- [Work order] When a line in the records contains the string "none", copy that line.

- [Data in this exercise]
╔══

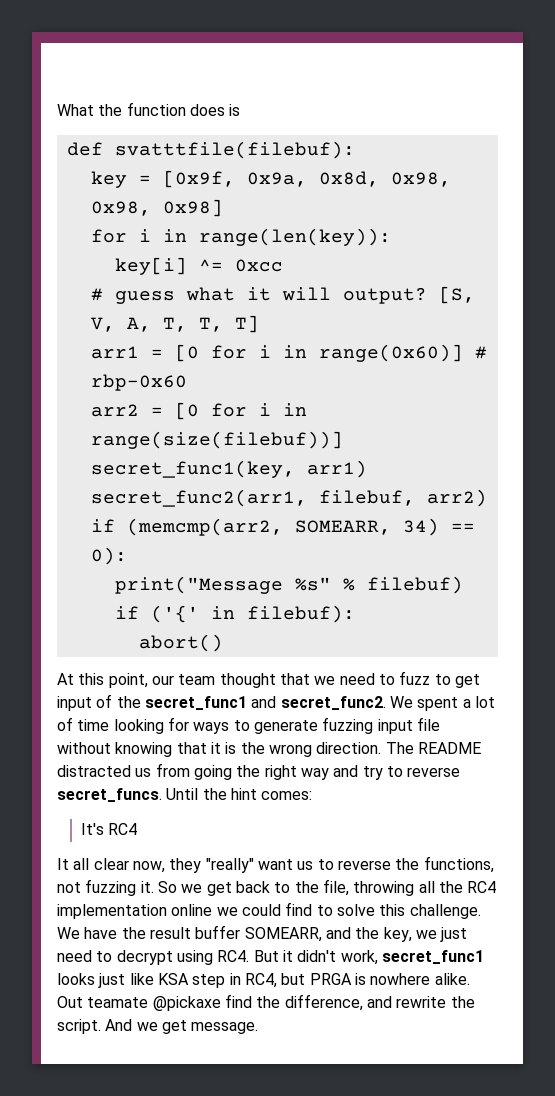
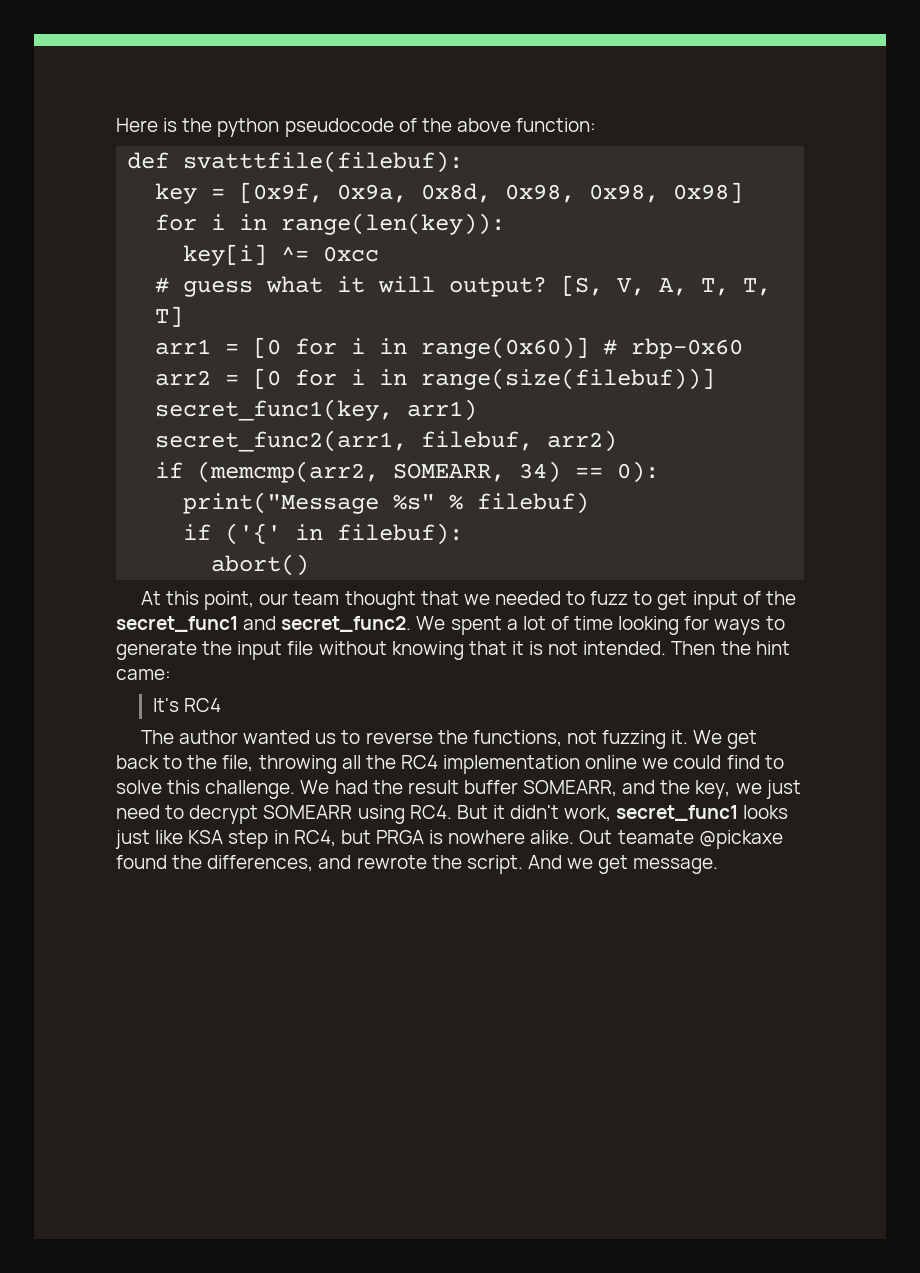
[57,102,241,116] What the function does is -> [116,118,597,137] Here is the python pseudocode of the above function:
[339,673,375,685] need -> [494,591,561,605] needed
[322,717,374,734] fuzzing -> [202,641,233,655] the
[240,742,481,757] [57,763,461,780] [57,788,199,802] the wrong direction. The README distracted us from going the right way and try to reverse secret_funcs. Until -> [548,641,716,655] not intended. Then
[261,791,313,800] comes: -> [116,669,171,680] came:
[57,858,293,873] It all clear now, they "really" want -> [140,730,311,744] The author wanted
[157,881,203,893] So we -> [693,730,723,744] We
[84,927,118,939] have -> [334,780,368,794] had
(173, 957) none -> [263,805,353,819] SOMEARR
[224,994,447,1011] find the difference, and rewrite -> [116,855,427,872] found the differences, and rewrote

╚══
╔══

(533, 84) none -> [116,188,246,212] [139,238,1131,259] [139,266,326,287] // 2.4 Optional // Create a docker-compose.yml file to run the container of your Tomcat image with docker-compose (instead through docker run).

╚══

- [Problem solution]
(173, 957) none -> [263,805,353,819] SOMEARR
(533, 84) none -> [116,188,246,212] [139,238,1131,259] [139,266,326,287] // 2.4 Optional // Create a docker-compose.yml file to run the container of your Tomcat image with docker-compose (instead through docker run).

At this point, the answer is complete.